We will need to use both in the stable matching alogorithm
- identify a free man - use a linked list
- for a man m identify his highest ranked woman who he has not proposed to - array
- for a woman w, decide if w is currently engaged and who her current partner is - use an array.
- for a woman w and two men m and m' we need to be able to check in constant time which W prefers m or m'. - inialize with an n x n array of preferences then we can use constant time access through out algorithm
This gives O(n^2) running time.
Getting into this stuff is more difficult for me. I don't remember running times as much and I try to think of it logically and actually go through the process, but it doesn't always work. Any step by step process would be helpful, but I am guessing it's something you get better at with time.
2.4: A Survey of Common Running Times
This section was easier to read since we just spent so much time on it and I felt pretty comfortable with it.
Linear time
- O(n)
- takes a constant times n amount of time
- computing the maximum - have to go through all n objects
- Merging Two Sorted Lists - basically have to check the min in each list against the other min. pop off the smaller one and add it to a new list.

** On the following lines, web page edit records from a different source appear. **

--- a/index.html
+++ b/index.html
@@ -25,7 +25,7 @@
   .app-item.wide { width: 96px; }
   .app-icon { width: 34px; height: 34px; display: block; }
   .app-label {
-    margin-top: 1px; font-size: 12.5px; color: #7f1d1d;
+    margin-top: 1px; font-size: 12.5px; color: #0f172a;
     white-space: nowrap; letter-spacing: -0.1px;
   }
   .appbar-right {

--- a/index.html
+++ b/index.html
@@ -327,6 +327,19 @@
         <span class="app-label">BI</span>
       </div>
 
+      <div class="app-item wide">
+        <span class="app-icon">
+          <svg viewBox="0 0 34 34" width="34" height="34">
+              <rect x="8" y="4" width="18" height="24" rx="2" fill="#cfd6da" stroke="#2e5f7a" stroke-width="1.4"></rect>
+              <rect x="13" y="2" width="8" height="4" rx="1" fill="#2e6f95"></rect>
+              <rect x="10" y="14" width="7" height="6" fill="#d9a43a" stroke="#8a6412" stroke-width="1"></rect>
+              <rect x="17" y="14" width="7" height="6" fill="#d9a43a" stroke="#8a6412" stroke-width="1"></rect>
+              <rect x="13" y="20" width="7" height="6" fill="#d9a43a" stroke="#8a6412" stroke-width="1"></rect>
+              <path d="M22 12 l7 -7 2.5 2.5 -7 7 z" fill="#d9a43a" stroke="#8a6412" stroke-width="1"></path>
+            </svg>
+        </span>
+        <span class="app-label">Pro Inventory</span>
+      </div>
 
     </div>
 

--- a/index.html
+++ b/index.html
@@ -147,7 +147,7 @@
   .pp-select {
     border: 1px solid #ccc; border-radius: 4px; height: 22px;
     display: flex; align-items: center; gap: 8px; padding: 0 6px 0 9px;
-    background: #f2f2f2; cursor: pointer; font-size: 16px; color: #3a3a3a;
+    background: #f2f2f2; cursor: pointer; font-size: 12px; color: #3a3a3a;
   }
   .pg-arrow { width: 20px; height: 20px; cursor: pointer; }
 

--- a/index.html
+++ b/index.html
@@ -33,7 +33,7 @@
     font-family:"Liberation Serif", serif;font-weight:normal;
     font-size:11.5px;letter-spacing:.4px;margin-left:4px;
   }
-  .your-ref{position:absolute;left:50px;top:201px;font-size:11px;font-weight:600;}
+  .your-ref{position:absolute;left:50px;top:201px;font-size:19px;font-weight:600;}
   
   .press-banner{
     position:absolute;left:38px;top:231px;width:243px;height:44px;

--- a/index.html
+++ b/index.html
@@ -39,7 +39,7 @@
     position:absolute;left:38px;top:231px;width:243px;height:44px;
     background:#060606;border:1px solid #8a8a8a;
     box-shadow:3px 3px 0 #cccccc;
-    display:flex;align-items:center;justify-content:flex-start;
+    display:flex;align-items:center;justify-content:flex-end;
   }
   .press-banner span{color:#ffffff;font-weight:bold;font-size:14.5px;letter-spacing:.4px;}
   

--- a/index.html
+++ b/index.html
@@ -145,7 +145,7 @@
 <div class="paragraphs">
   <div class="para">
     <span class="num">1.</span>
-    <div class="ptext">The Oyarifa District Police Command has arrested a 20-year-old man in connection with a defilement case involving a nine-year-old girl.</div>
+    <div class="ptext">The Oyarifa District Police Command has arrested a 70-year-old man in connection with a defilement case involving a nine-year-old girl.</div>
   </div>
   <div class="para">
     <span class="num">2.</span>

- The book has more info on why this is O(n) look it over if confused: p. 50
O(n*logn) time
- very common
- Mergesort algorithm the set of input #s into two equal-sized pieces than solves each half recursively.
- common because most expensive step is sorting.
Quadratic time:
- O(n^2)
- trying to find all the pairs
- two nested loops
Cubic time
- O(n^3)
- trying to find all three tuples
- “elaborate sets of nested loops”
O(n^k)
- similar to quadratic and cubic times
Beyond polynomial time
- find maximum independent set in graph of k nodes
- talked about this in class
- n! is huge and usually away to find smaller bounds
Sublinear time
- Binary search = logn
- O(logn) arises when we are doing constant amount of work in order to throw away a fraction of the input.
This all makes sense to me, I think the biggest struggle will be when I need to design an alogirthm with a certain running time, but these are the notes I should look at!
2.5: A More Complex Data Structure Priority Queues
Priority Queue:
- Designed for applications in which elements have a priority value, or key, and each time we need to select an element from S, we want to take the one with highest priority.
- A priority queue is a data structure that maintains a set of elements S, where each element v in S has an associated value key(v) that denotes the priority of element v; smaller keys represent higher priorities.
Use a heap to implement a priority queue
- gets us the O(log n)
- For every element v, at a node i, the element w at i's parents satisfies key(w) ⇐ key(v)
- leftchild(i) = 2i, rightchild(i) = 2i+1
- Heapify up and heapify down - allows for log n
Use these operations:
- StartHeap(N)
- Insert(H,V)
- FindMin(H)
- Delete(H,i)
- ExtractMin(H)
I think heaps are soooo fun! I enjoyed this chapter because it layed out the code in a pretty readabe way.